Überrascht blickte Kristina auf und lächelte.

»Natürlich«, erwiderte sie. »Sieh sie dir an – wer sollte Belle nicht lieben?«

»Dann wird … Fräulein Ebba auch nicht heiraten?«

»Woher soll ich das wissen? Ich kenne Beiles Pläne nicht.« Sie musterte Elin mit scharfem Blick. »Was willst du wirklich wissen? Heraus damit!«

»Ich … es ist nur, Lovisa will mich verheiraten und ich will nicht. Ich weiß nicht, ob ich jemals heirate. Wenn, dann vielleicht Hampus – aber ich weiß nicht, ob ich ihn liebe. Ich würde gerne so leben wie du. Aber … du hast Fräulein Ebba geküsst … und die Leute erzählen sich …«

»Dass ich Frauen liebe?« Kristina musste sich die Hand vor den Mund schlagen, um nicht laut loszulachen. »Oder hast du die dummen Gerüchte gehört, die erzählen, dass man mich im Ausland für einen Mann hält?«

In ihre Heiterkeit mischte sich nun Ärger. Wenn diese Spannung in der Luft lag, konnte die launische Königin auf alle Arten reagieren – in Spott verfallen, einen Wutanfall bekommen oder ganz nüchtern auf die Frage antworten. Heute tat sie nichts von alledem. Stattdessen stand sie vorsichtig auf, um Ebba nicht zu wecken, und setzte sich neben Elin auf den blanken Boden.

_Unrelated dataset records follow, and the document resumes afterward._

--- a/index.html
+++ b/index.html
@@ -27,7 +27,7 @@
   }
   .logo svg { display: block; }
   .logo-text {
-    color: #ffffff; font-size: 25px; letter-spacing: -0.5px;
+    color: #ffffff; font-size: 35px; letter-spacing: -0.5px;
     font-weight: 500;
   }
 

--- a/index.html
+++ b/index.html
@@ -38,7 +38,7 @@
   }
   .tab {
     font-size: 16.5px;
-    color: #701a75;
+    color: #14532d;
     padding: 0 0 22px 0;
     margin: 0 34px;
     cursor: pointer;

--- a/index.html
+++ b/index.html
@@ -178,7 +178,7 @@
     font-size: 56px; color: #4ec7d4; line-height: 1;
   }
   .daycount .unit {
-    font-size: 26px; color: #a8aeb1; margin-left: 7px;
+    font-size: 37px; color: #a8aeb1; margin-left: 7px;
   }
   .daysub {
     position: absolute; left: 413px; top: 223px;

»Mann oder Frau – spielt das eine Rolle?«, sagte sie. »Bin ich etwas anderes, nur weil die anderen mich anders nennen?«

Im Licht der Kerzenflammen leuchteten Kristinas Augen in einem tiefen Blau. Ihr Lächeln war so schön wie das von Ebba. »Ich zeige dir etwas, Elin. Wirst du mir vertrauen?« Elin schwieg. Sie behielt es für sich, dass Kristina der einzige Mensch war, dem sie ganz und gar vertraute, und nickte nur stumm. »Dann schließe die Augen und gib dir die Antwort auf deine Frage selbst«, sagte Kristina sanft.

Elins Herz klopfte bis zum Hals. Die Augen zu schließen war eine schwierigere Aufgabe, als Enhörning zu reiten, und erforderte mehr Mut, als Oxenstierna und seinen Anhängern zu begegnen. Die Dunkelheit hüllte sie ein, nur dunkelrote Schemen leuchteten hinter ihren geschlossenen Lidern. Noch nie hatte sie sich so schutzlos hingegeben.

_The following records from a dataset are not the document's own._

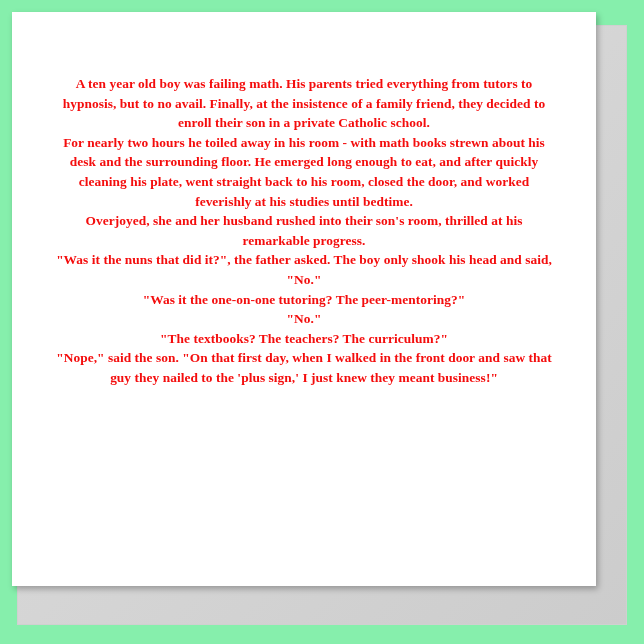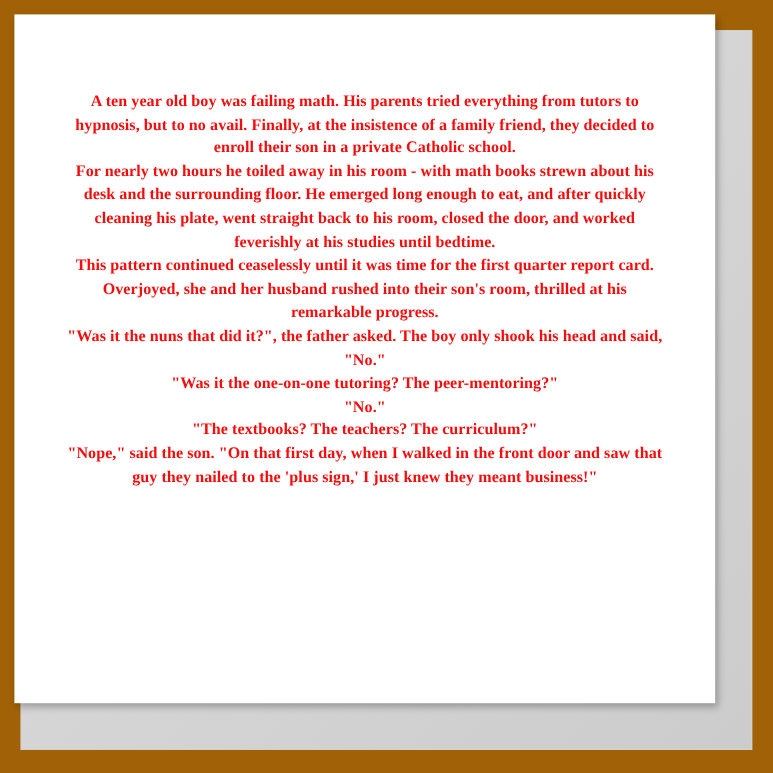--- a/index.html
+++ b/index.html
@@ -17,7 +17,7 @@
     position: relative;
     width: 644px;
     height: 644px;
-    background: #a16207;
+    background: #86efac;
   }
   
   .poster-frame {

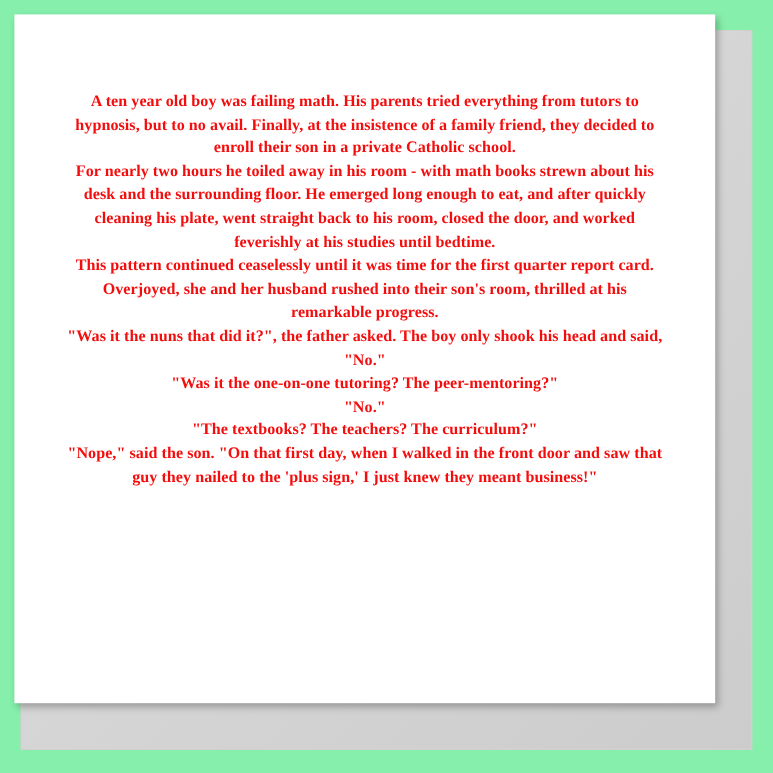--- a/index.html
+++ b/index.html
@@ -72,7 +72,6 @@
     <div class="joke-body">
       <p>A ten year old boy was failing math. His parents tried everything from tutors to hypnosis, but to no avail. Finally, at the insistence of a family friend, they decided to enroll their son in a private Catholic school.</p>
       <p>For nearly two hours he toiled away in his room - with math books strewn about his desk and the surrounding floor. He emerged long enough to eat, and after quickly cleaning his plate, went straight back to his room, closed the door, and worked feverishly at his studies until bedtime.</p>
-      <p>This pattern continued ceaselessly until it was time for the first quarter report card.</p>
       <p>Overjoyed, she and her husband rushed into their son's room, thrilled at his remarkable progress.</p>
       <p>"Was it the nuns that did it?", the father asked. The boy only shook his head and said, "No."</p>
       <p>"Was it the one-on-one tutoring? The peer-mentoring?"</p>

»Ich denke, wir sind alle Gottes Geschöpfe«, flüsterte Kristina. »Ob wir nun katholisch sind oder protestantisch, ob Mann oder Frau – die Grenzen existieren nur, solange wir sie aufrechterhalten.« Elin spürte Kristinas Atem auf ihrem Mund und lächelte über den behutsamen Kuss. Die Lippen der Königin waren kühl vom Wein. Elin wunderte sich darüber, wie einfach es war. Es war ein Kuss. Nicht mehr, aber auch nicht weniger. Und Elin gestand sich ein, dass sie die Königin liebte – für all das, was sie war. Aber auch für all das, was sie nicht war und nie sein würde.

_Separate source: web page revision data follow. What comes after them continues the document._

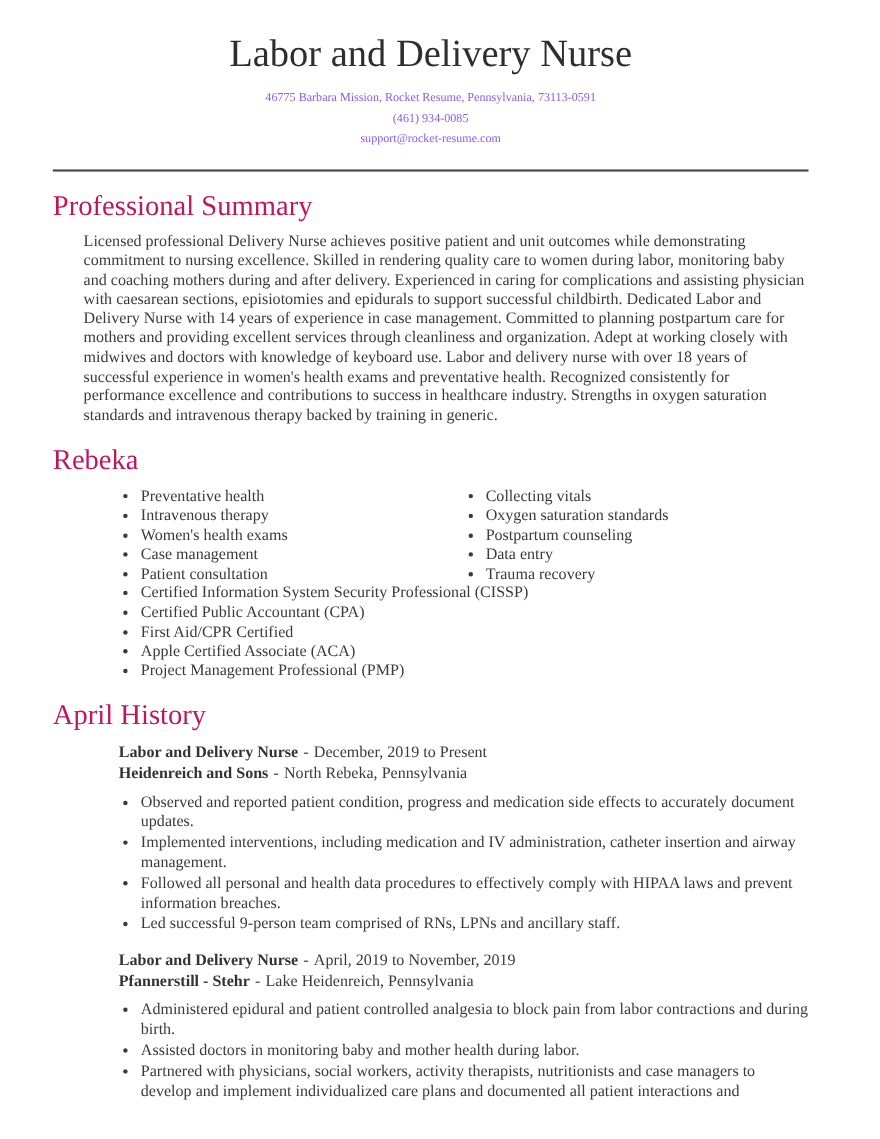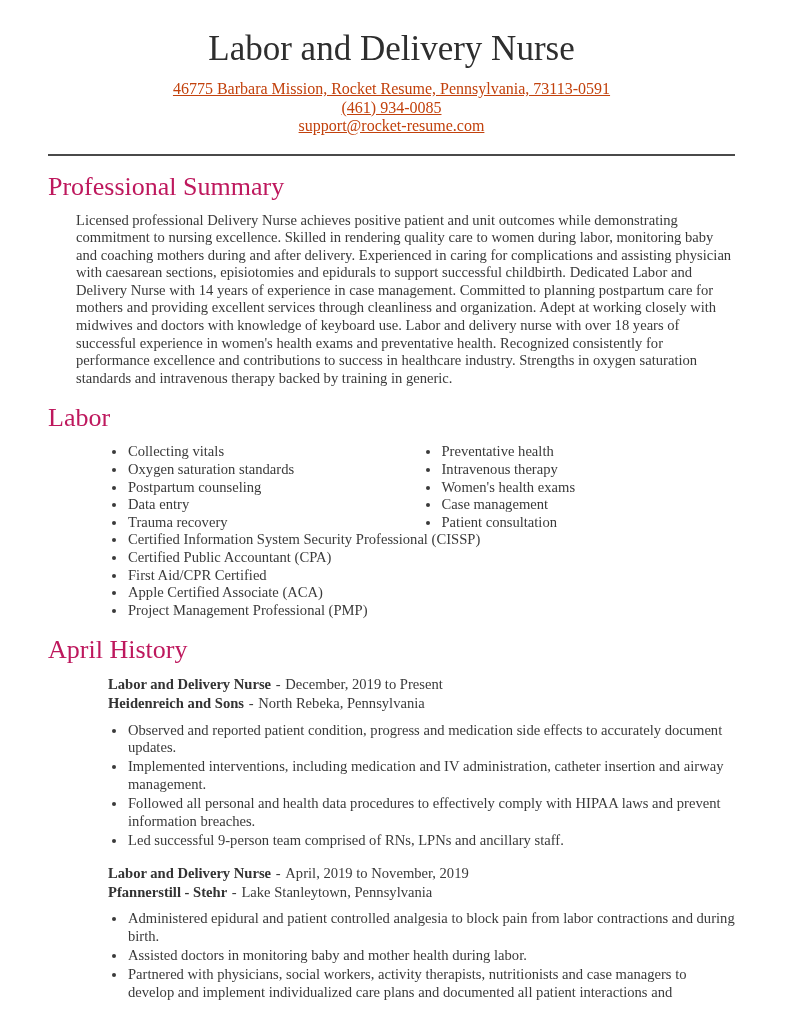--- a/index.html
+++ b/index.html
@@ -22,7 +22,7 @@
     line-height: 42px;
     margin-bottom: 10px;
   }
-  .contact-line { font-size: 16px; line-height: 18.5px; color: #c2410c; text-decoration: underline; }
+  .contact-line { font-size: 11px; line-height: 18.5px; color: #8b5cf6; }
 
   hr.header-rule {
     border: none;

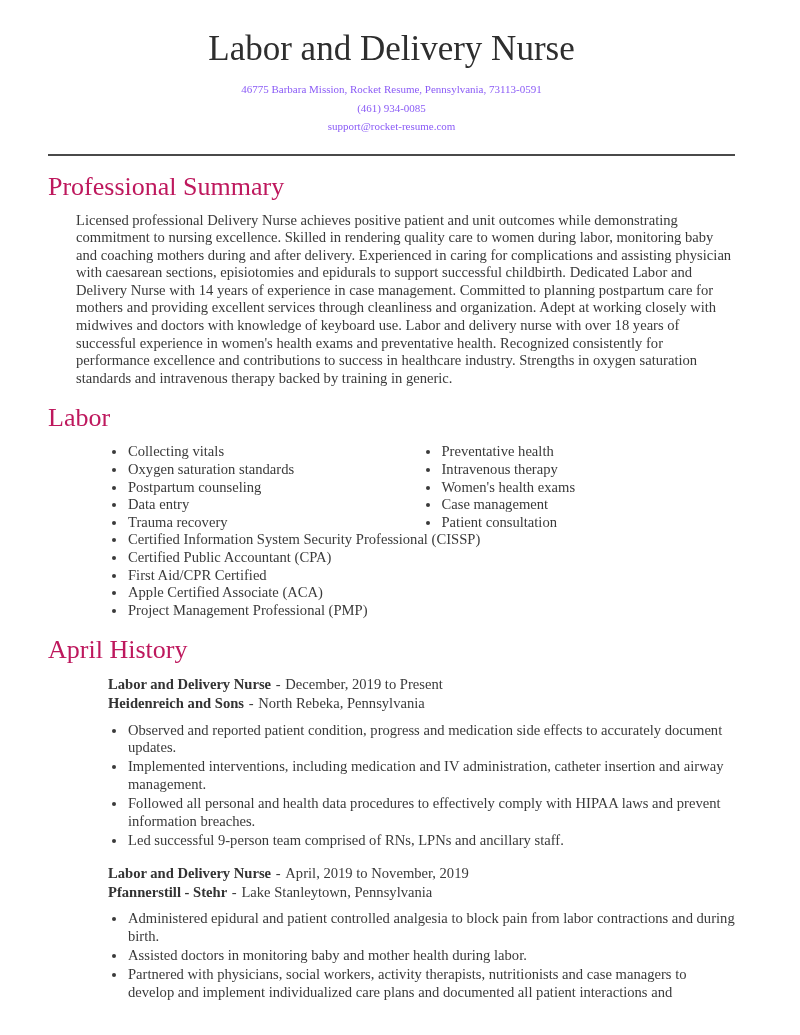--- a/index.html
+++ b/index.html
@@ -80,7 +80,7 @@
   </section>
 
   <section>
-    <h2 class="section-title">Labor</h2>
+    <h2 class="section-title">Rebeka</h2>
     <div class="skills-columns">
       <ul class="bullet-list">
         <li>Collecting vitals</li>

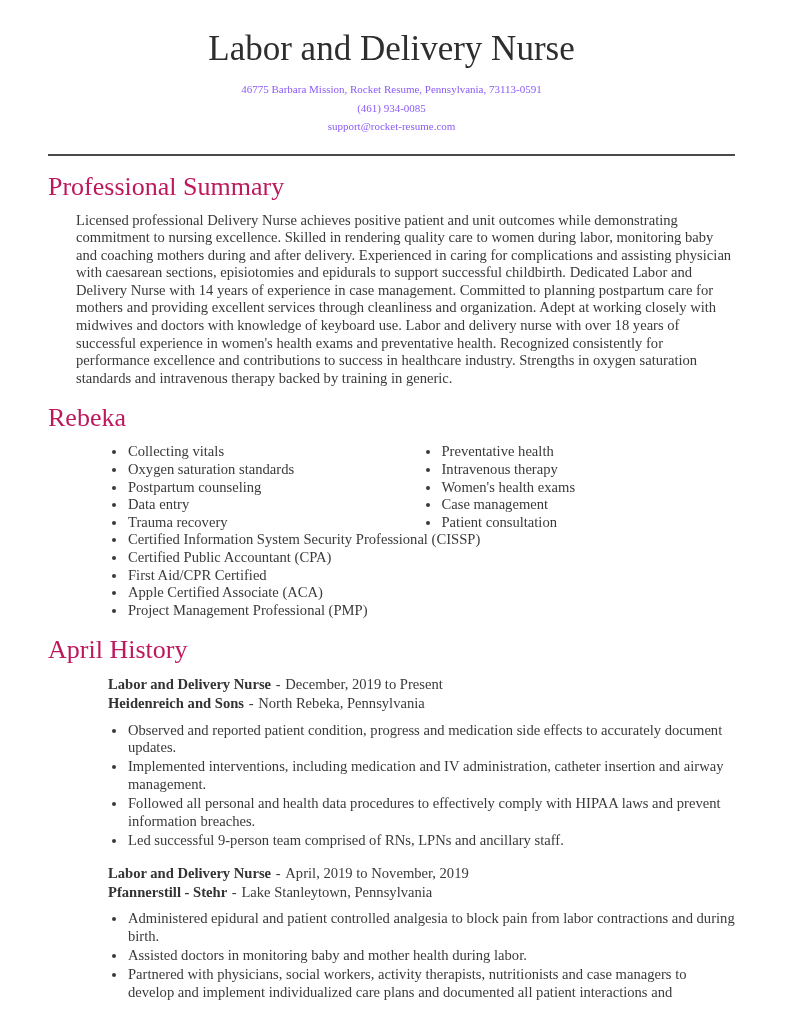--- a/index.html
+++ b/index.html
@@ -83,18 +83,18 @@
     <h2 class="section-title">Rebeka</h2>
     <div class="skills-columns">
       <ul class="bullet-list">
+        <li>Preventative health</li>
+        <li>Intravenous therapy</li>
+        <li>Women's health exams</li>
+        <li>Case management</li>
+        <li>Patient consultation</li>
+      </ul>
+      <ul class="bullet-list">
         <li>Collecting vitals</li>
         <li>Oxygen saturation standards</li>
         <li>Postpartum counseling</li>
         <li>Data entry</li>
         <li>Trauma recovery</li>
-      </ul>
-      <ul class="bullet-list">
-        <li>Preventative health</li>
-        <li>Intravenous therapy</li>
-        <li>Women's health exams</li>
-        <li>Case management</li>
-        <li>Patient consultation</li>
       </ul>
     </div>
   </section>

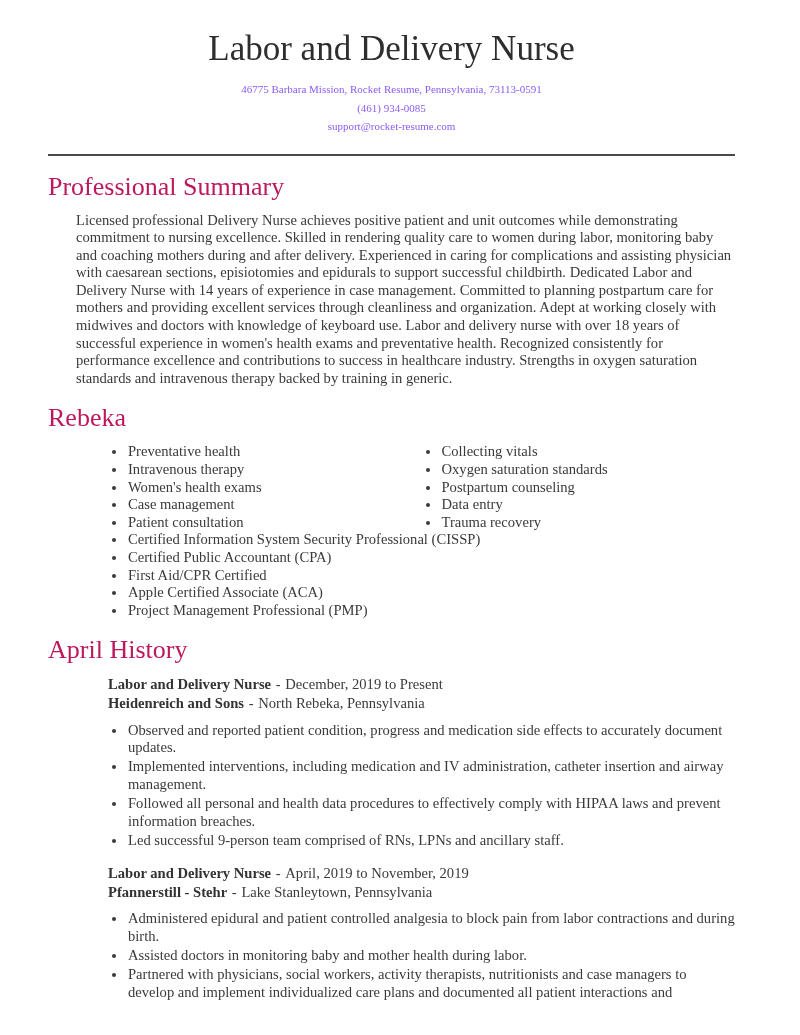--- a/index.html
+++ b/index.html
@@ -128,7 +128,7 @@
     <div class="job">
       <div class="job-head">
         <div><span class="bold">Labor and Delivery Nurse</span><span class="sep">-</span><span>April, 2019 to November, 2019</span></div>
-        <div><span class="bold">Pfannerstill - Stehr</span><span class="sep">-</span><span>Lake Stanleytown, Pennsylvania</span></div>
+        <div><span class="bold">Pfannerstill - Stehr</span><span class="sep">-</span><span>Lake Heidenreich, Pennsylvania</span></div>
       </div>
       <ul class="bullet-list">
         <li>Administered epidural and patient controlled analgesia to block pain from labor contractions and during birth.</li>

»Und?«, flüsterte Kristina ihr zu. »Bist du nun etwas anderes, als du warst? Wirst du dafür im Höllenfeuer schmoren?«

Elin öffnete die Augen. Mit einem Mal wurden die Mauern der Welt durchsichtig im Licht der rosenfarbenen Sonne.

»Es gibt Männer, die ebenso sehr Frau sind wie ihre Mütter«, sagte Kristina. »Und Frauen, die so männlich sind wie ihre Väter. Die Seele kennt kein Geschlecht. Ob du eines Tages heiratest oder nicht, ist allein deine Entscheidung. Niemand kann es dir befehlen. Und wenn du mich fragst, rate ich dir sogar davon ab – ich bin überzeugt, dass jeder über kurz oder lang in einer Ehe unglücklich wird.« Elin spürte unendliche Erleichterung. Kristina streckte sich und betrachtete nachdenklich das Bild, das vor ihnen auf dem Boden stand. Im Licht der letzten Kerzen begann das Gemälde allmählich zu verlöschen. Schatten krochen über die gemalten Körper und sonnigen Landschaften.